The COVID-19 pandemic is not an on-off switch

During the winter surge of COVID-19, it felt like the coronavirus was everywhere. Colder weather pushed people inside where the virus can linger in the air, and the surge-dominating omicron variant of SARS-CoV-2, the virus that causes COVID-19, had the troublesome ability to dodge some immune responses (SN: 5/18/21). That meant that both vaccinated or previously infected people were more susceptible to getting infected than they were with previous coronavirus variants. Perhaps that shouldn’t have been a surprise given the vaccines’ primary goal is to prevent severe disease and death (not to prevent infection at all, what’s called sterilizing immunity). Still, omicron caught everyone off guard.
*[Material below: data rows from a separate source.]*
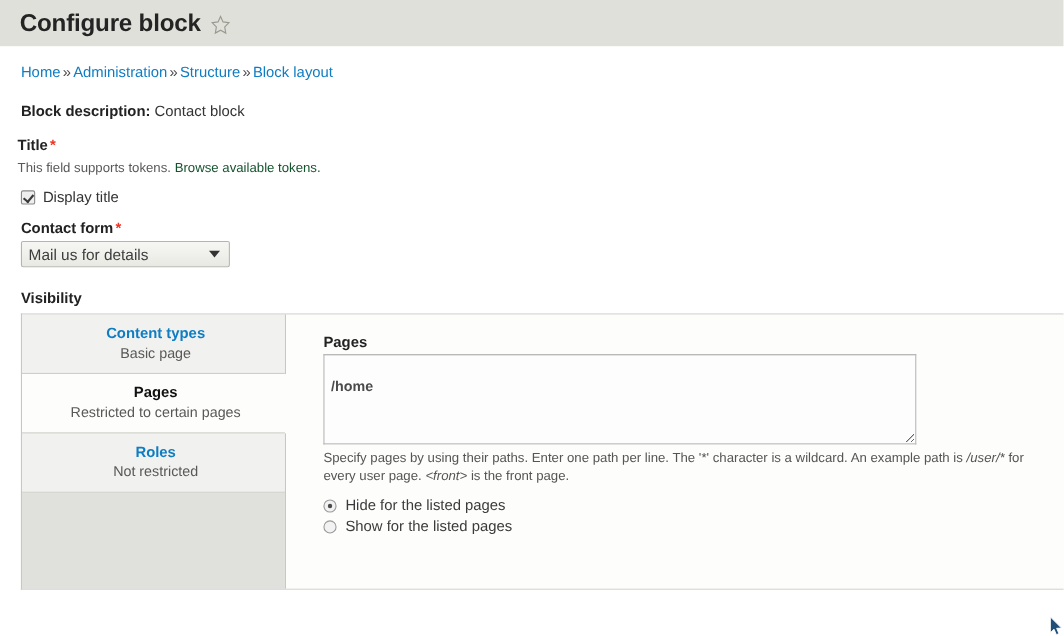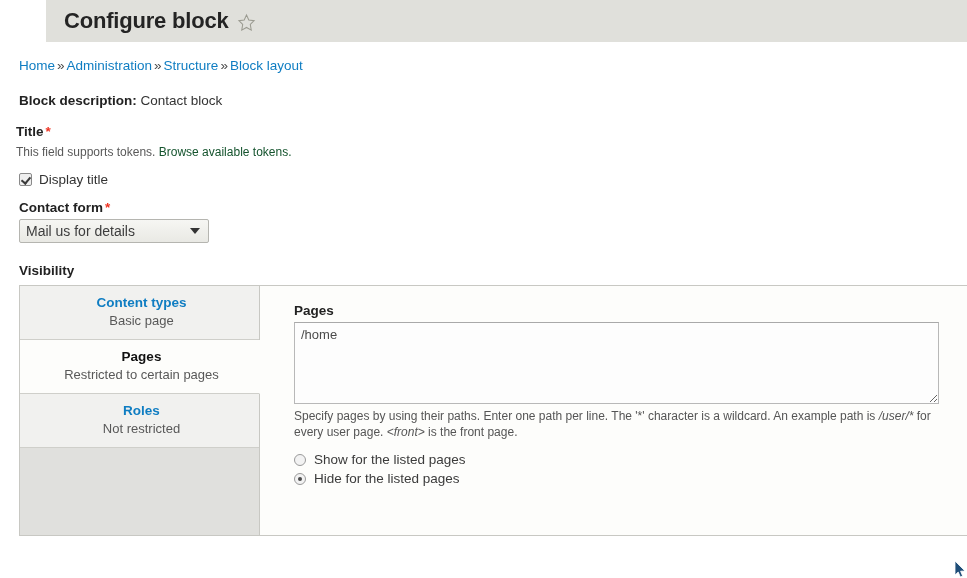"Configure block" .page-header { margin-left: 46px -> none }
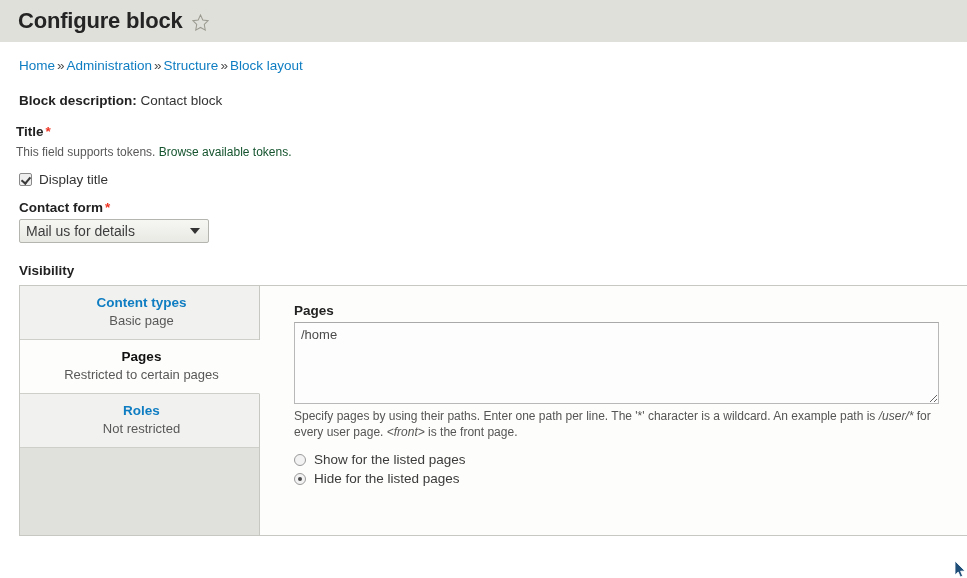"/home" textarea.pages-area { font-weight: none -> bold; padding: 4px 6px -> 20px 6px; width: 645px -> 539px }
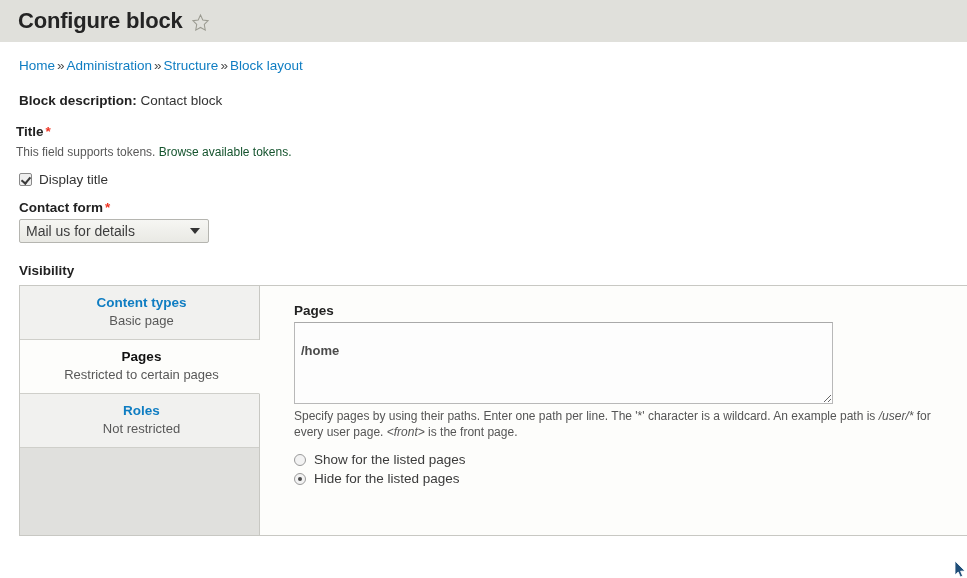"Show for the listed pages" div.radio-row { order: before "Hide for the listed pages" -> after "Hide for the listed pages" }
Finally, weeks after COVID-19 cases skyrocketed, they continue to trend downward in most parts of the United States and around the world. Every time cases drop, I find myself holding my breath, hoping that signs of a resurgence won’t appear. So far, so good — for now. I might be able to let that breath out soon, for at least a bit. (Although cases in New Jersey, where I live, appear to be plateauing at levels close to the peak of last summer’s delta wave.)

The bulk of the winter COVID-19 cases were caused a subvariant of omicron dubbed BA.1. Researchers are now keeping an eye on its close sibling, an omicron subvariant called BA.2. Even as cases decrease overall, BA.2 is on the rise, accounting for an estimated 4 percent of new cases in the United States for the week ending February 19.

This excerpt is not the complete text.